First off, I don't race 1:43; I am a HO guy since back in the day. However, I have some friends who recently got 1:43 sets for their younger kids (6-8). I also considered getting a 1:43 set for my godson thinking it would be easier for him to handle than HO stuff (I'm broke so he got nadda). Here's one of the sites I was cruising for info.

http://homepage.mac.com/pmarchand/newindex.htm

The guys that are running their cars have been happier with SCX than Carrera. Complaints for Carrera seem to mirror the complaints from guys who run their 1:24 stuff - things break and are very hard to replace.

One dude has set up a cool layout with figures, buildings, etc. The cars look pretty well proportioned. His complaint is basically getting parts.

Hope this helps a bit.


----------



## tasman (Feb 17, 2007)

*Snarky?*



1976Cordoba said:


> Before you get all snarky with me, go back and re-read your initial comments and my response to them. If you still don't get it, I'm fine with that. You're gonna get different responses from different people - hope you like them all next time.


You have now posted 3 responses in this thread and have not even attempted to answer the question asked or have made a comment about 1/43 scale. So now I can't read and don't understand. If that makes me snarky, SO BE IT! Things must be hard to see from high up on that horse.


----------



## tasman (Feb 17, 2007)

*Thanks*

Thanks to those who responded to the question asked. I appreciate the information offered.


----------



## vaBcHRog (Feb 19, 2003)

There is a very active 1/43rd board here lots of good info to help you decide

http://homeracingworld.yuku.com/forums/5/t/Home-Racing-1-43.html


----------



## alpink (Aug 22, 2010)

tas, to answer some of your question, yes, popularity will fade, eventually. all scales of slot cars have fluctuated greatly over the years. when I was a tadpole in the late 50's early 60's, large scale (1/24) commercial tracks were everywhere and it was great. slowly they all faded away. HO has probably been the longest enduring since it is small enough to use in many size homes and can be packed away when the boredom sets in.
many racers have endured the slings and arrows of others by keeping their tracks set up and playing with their toys when everyone else moved on to RC or what ever. so, to return to the question. yes, this scale (1/43) will also have it's ebb and flow. do you have another 45 years to dedicate? LOL. have fun and keep IN the slot.


----------



## Tsooko (Oct 15, 2009)

Hey Tasman

I have just rejoined the slot car hobby market and because of space I chose to start in HO. I love the Afx offerings but also like the 1/43 scale. The cars are getting better looking and the prices are reasonable. Less than 1/32 and now at some points less than HO.
Some of my HO slot friends are moving to 1/43 and loving it. I own several 1/43 cars and like the detail of carrera and scx.
There are also several ways to make your own models with small companies offering chassis, resin cast bodies, tires, wheels, axles and motors. I believe that the scale is growing and will continue to do so.
As a hobby you pick the ones that will maximize the enjoyment you get from it and compliment your skills and interests.
No reason you can't do both or many scales. I don't think you will go wrong in doing 1/43. Just one guys opinion.

Cheers Ted


----------



## Sir Slotsalot (Jan 23, 2010)

Hi Tasman:

Been racing HO for many years but I'm moving towards 1:43 as well. My age and eysight are forcing me to work with something I can see when it goes down the track. LOL! Don't have the space for 1:32 or bigger. I'm confident 1:43 scale will survive. There are enough people interested and more organization will surface in due time. Yes, product and parts are sparse now, but give it a try. It's still cheap and fun. If you really like something , you'll pursue it and the "scale" will become irrelevant.


----------



## gonegonzo (Jan 18, 2006)

Ive been into 1/43rd scale as an alternate scale for 10 years . 

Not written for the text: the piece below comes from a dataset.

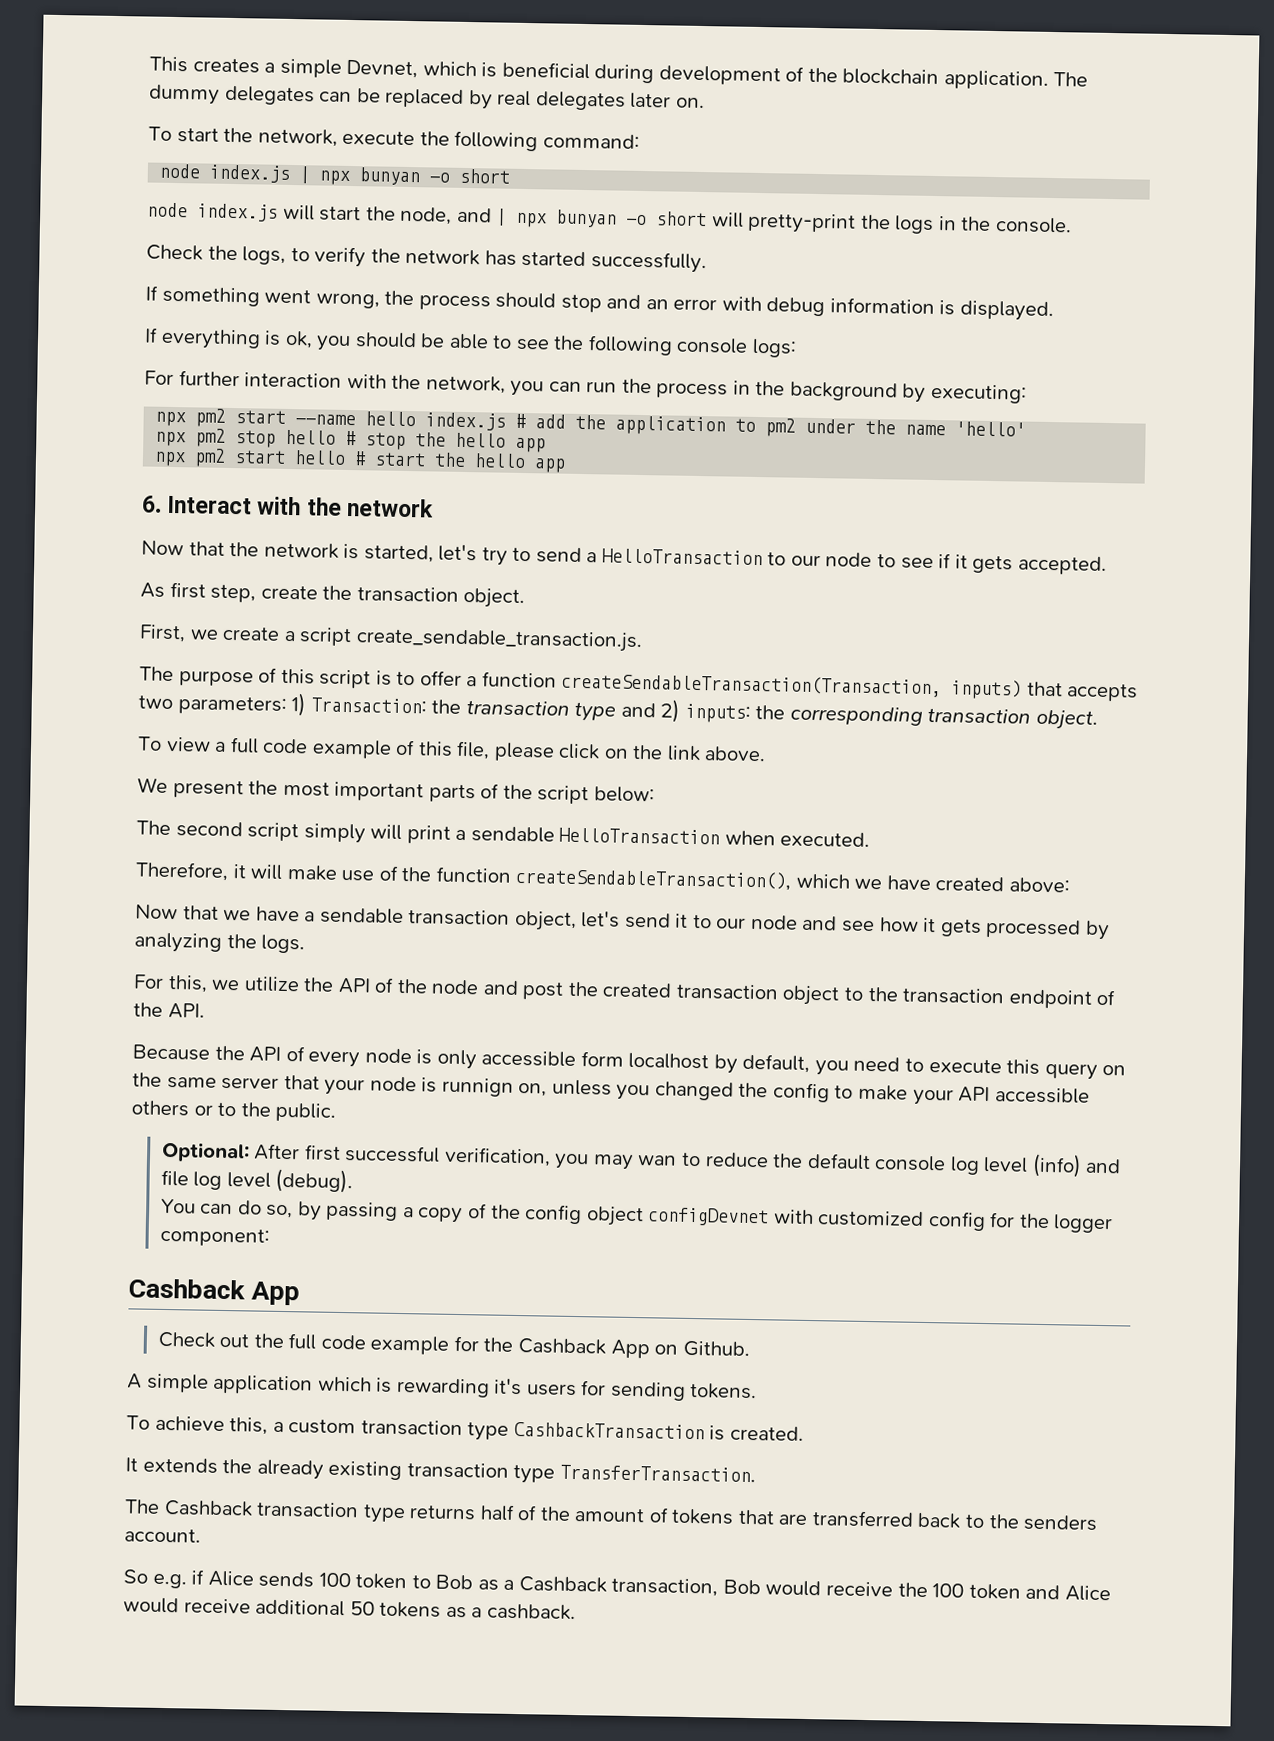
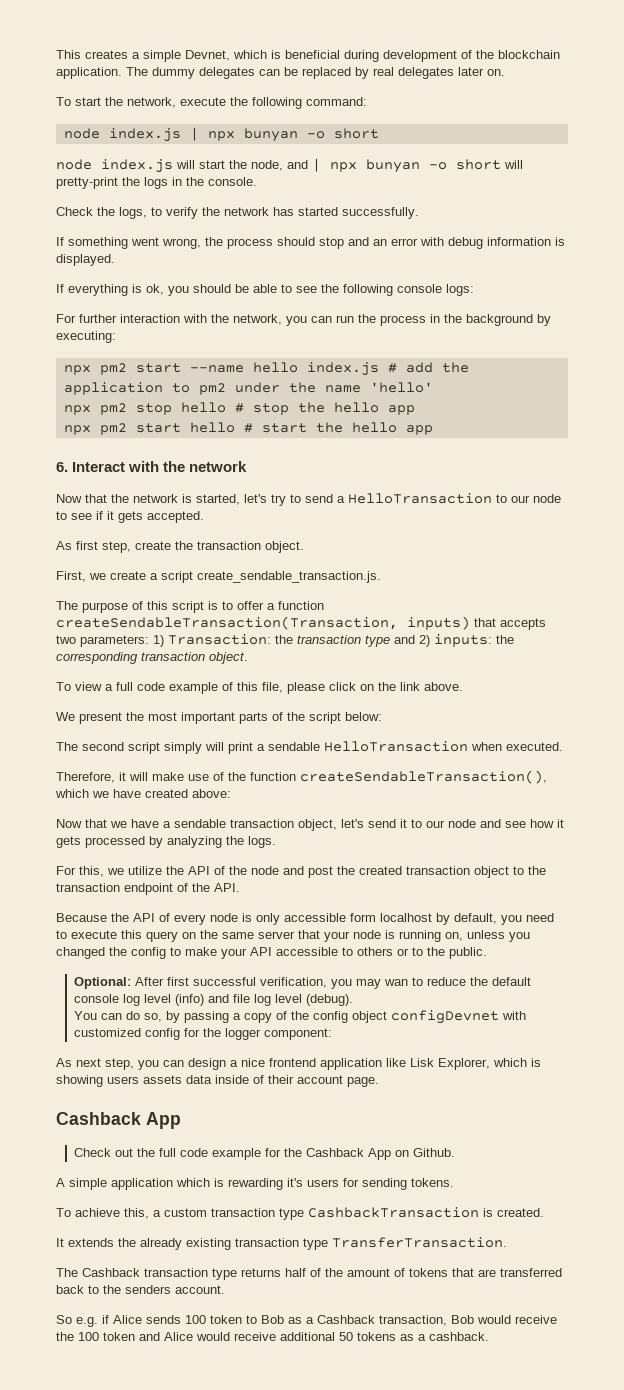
[441,1077,514,1097] runnign -> [399,930,441,942] running
(1090, 1095) none -> [342,947,353,956] to
(270, 1237) none -> [56,1058,541,1070] [56,1075,379,1087] // As next step, you can design a nice frontend application like Lisk Explorer, which is showing users assets data inside of their account page.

It is still in it's infancy due to the lack of promoting the scale as mainstream . There are a couple of other slotcar forums that have space for 1/43rd scale but they are mostly single hobbiests racing alone or in proxy races . They all seem relunctant to organize and race head to head . 

10 years back , ARTIN was the only 1/43rd scale slot cars available . Them came Carrera which was a big improvemant as far as car detail , the drive train mechanics and the variety of track available . Now in the past few years , SCX has came about with even more car detail and a track system of their own as well . I sincerely feel that if the scale grows any further , there needs to be a nationwide USA promotion for 1/43rd scale .

I started my grandson out on ARTIN track . When Carrera came out I switched to their track system . SCX has a track system but IMAO Carrera is the one with more track layout oportunities and diverse track pcs .

The cars are another story . We use the ARTIN cars for scratch building parts . The Carrear cars , altough a big improvement quality wise over Artin are not as detailed and conventional as the SCX cars . The SCX cars are equipped with a standard 1/32nd / 1/24th scale guide flag and the drive train and running of the car is hands down the smoothest .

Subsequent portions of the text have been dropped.